Electronic – arduino – Best way to send sensor readings over simple RF connection

arduinoattinyRFwireless

I have bought a pair of simple 315MHz TX/RX modules. I want to use these to connect a battery powered ATTiny85 to an Arduino base station. The ATTiny needs to regularly wake up and send a sensor reading to the base station.

In theory I should be able to simply write data to the TX and read it from the RX module. However, how do I ensure that I write/read at the correct rate? What code do I need to use to transmit at a particular speed (bytes/second)? What is the best way of doing error correction/detection?

Since I want the transmitter to be battery powered could I use a transistor to turn off VCC to the TX module when idle. What will the RX module receive when the TX module is powered down?

Best Answer

Those modules basically make the receiver pin wiggle in response to how you drive the transmitter pin. They know nothing about what you think wiggling the pin means, and don't contain a UART. More details weren't immediately obvious without digging. That's your job, so I didn't bother to go further. You should provide a link to the datasheet, not the product splash page.

These modules work on AM modulation. The short writeup says ASK, but it's probably just on/off keying of the transmitter (which is technically a subset of ASK). The problem with this scheme is that the receiver can't inherently know the level for when the transmitter is on. It therefore most likely looks at recent received signal strengths and picks a value in the middle to decide between on and off. This is called data slicing.

If you are not regularly transmitting ons and offs, the receiver looses track of what levels on and off are, and can no longer data slice correctly. This is usually dealt with in two ways. First, a preamble is sent. This contains a bunch of ons and offs in rapid succession so that the receiver can settle on a good data slicer threshold. It is expected that some or all of these bits are not correctly interpreted by the receiver, so are therefore not really "received". The second strategy is to send data so that there is always a recent on and off for the receiver to refer to. Some receivers, particularly cheap ones that do the data slicing in analog, just slice about the low pass filtered average received signal strength. For such receivers, you not only need to vary between on and off frequently, but the average needs to be close to 1/2 on.

This is why manchester encoding is so popular for such RF links. I won't go into manchester encoding here since this is well known and you will have no problem finding lots of information on it out there. One nice feature of manchester code is that it averages to 1/2 on over each bit. A bit is divided into two halves. On-off may mean 1 and off-on 0. Manchester is probably the best easiest to do encoding scheme.

You can use a UART, but you have to be careful and you will give up some bandwidth (battery power). Look at what a UART will transmit. If you send the characters immediately following each other, then each one will take 10 bit times. There will be a start bit, 8 data bits, and a stop bit. The start and stop bit are always opposite polarity. You can arrange to use codes in the remaining 8 bits that have a equal number of 0s and 1s to keep the data slicer threshold in the middle. This means you only get to send 4 bits of information in each UART character. You'll also have to think about the preamble carefully.

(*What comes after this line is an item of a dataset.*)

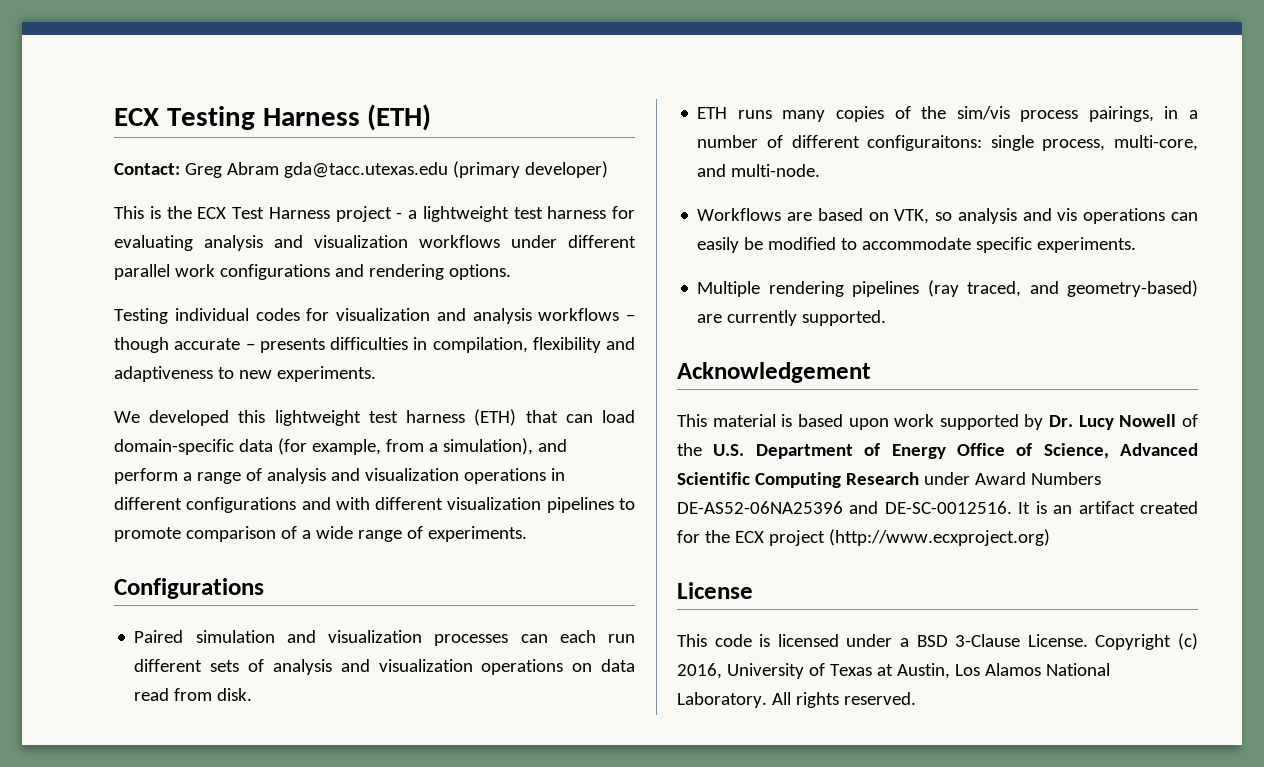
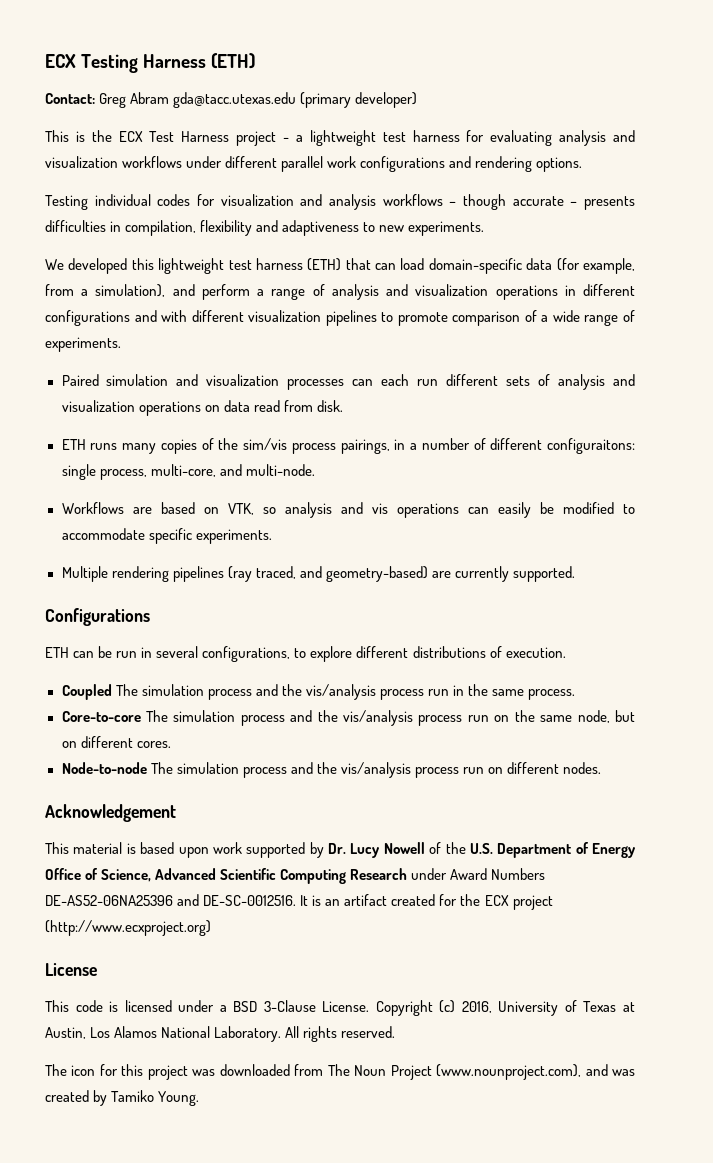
[114,578,264,599] // Configurations -> (121, 344) none
(887, 318) none -> [45,608,150,626] [45,646,566,662] [61,684,576,700] [61,710,635,726] [61,736,171,748] [61,762,602,778] // Configurations // ETH can be run in several configurations, to explore different distributions of execution. // Coupled The simulation process and the vis/analysis process run in the same process. // Core-to-core The simulation process and the vis/analysis process run on the same node, but on different cores. // Node-to-node The simulation process and the vis/analysis process run on different nodes.
(916, 698) none -> [45,1064,635,1080] [45,1090,200,1106] // The icon for this project was downloaded from The Noun Project (www.nounproject.com), and was created by Tamiko Young.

In general, you should assume any one RF transmission has a significant chance of bit errors. This means some kind of checksum is a good idea. You can send data in packets, and include something like a 16 or 20 bit CRC checksum with each packet. If the packet is not received intact, then it is discarded like it never happened.

The system also has to deal with the random noise received when the transmitter is powered down. In that case the receiver threshold will drop and it will start data slicing whatever random noise it picks up. With a properly designed preamble and checksum, you can make the chance of random noise looking like valid data vanishingly small.